[Dataset excerpts]

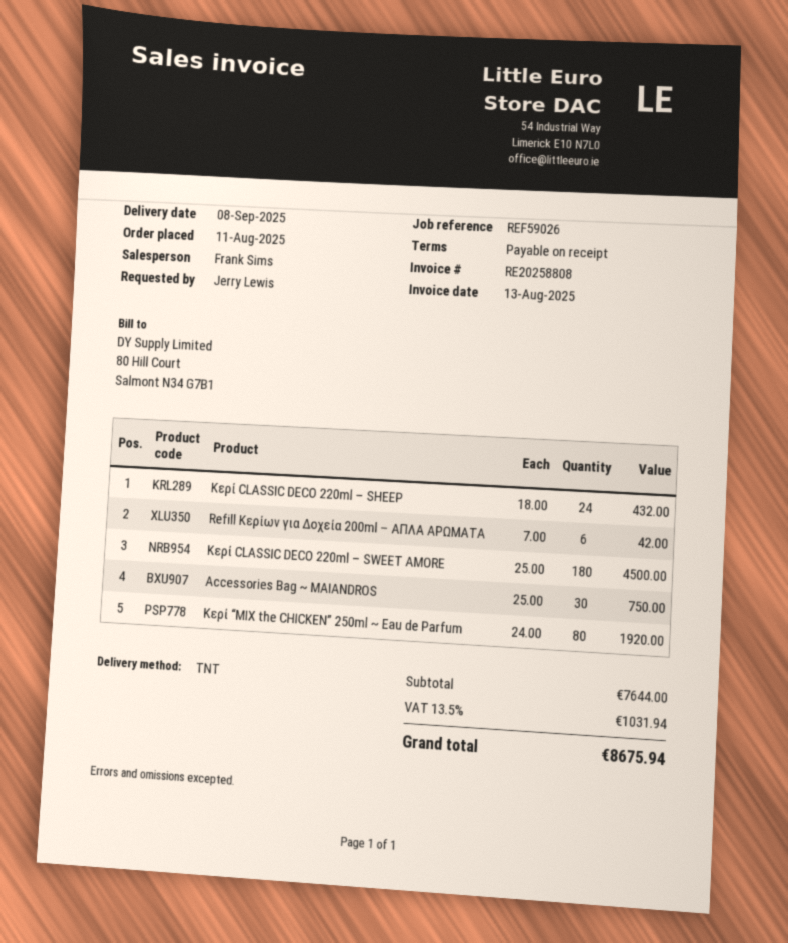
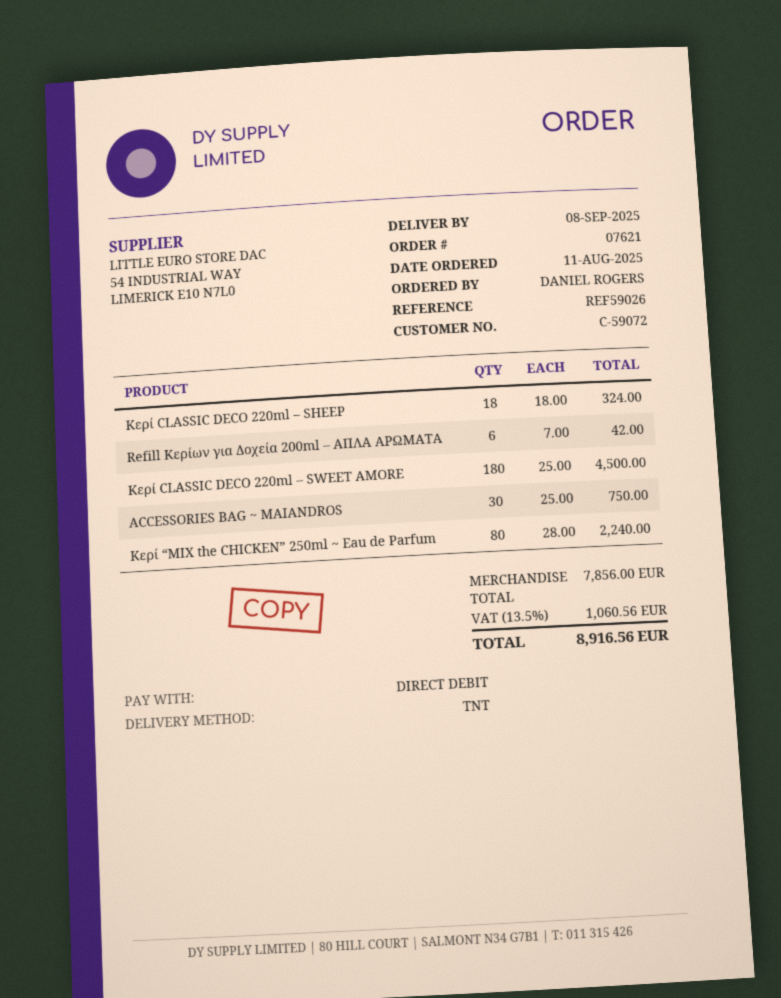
ordered by: Jerry Lewis -> DANIEL ROGERS
Κερί CLASSIC DECO 220ml – SHEEP: 24 x 18.00 = 432.00 -> 18 x 18.00 = 324.00
Κερί “MIX the CHICKEN” 250ml ~ Eau de Parfum: 80 x 24.00 = 1920.00 -> 80 x 28.00 = 2240.00
subtotal: 7644.00 -> 7856.00
tax: 13.5% = 1031.94 -> 13.5% = 1060.56
total: 8675.94 -> 8916.56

[/Dataset excerpts]

Restate all of the material word for word, leaving every picture out.

ordered by: Jerry Lewis -> DANIEL ROGERS
Κερί CLASSIC DECO 220ml – SHEEP: 24 x 18.00 = 432.00 -> 18 x 18.00 = 324.00
Κερί “MIX the CHICKEN” 250ml ~ Eau de Parfum: 80 x 24.00 = 1920.00 -> 80 x 28.00 = 2240.00
subtotal: 7644.00 -> 7856.00
tax: 13.5% = 1031.94 -> 13.5% = 1060.56
total: 8675.94 -> 8916.56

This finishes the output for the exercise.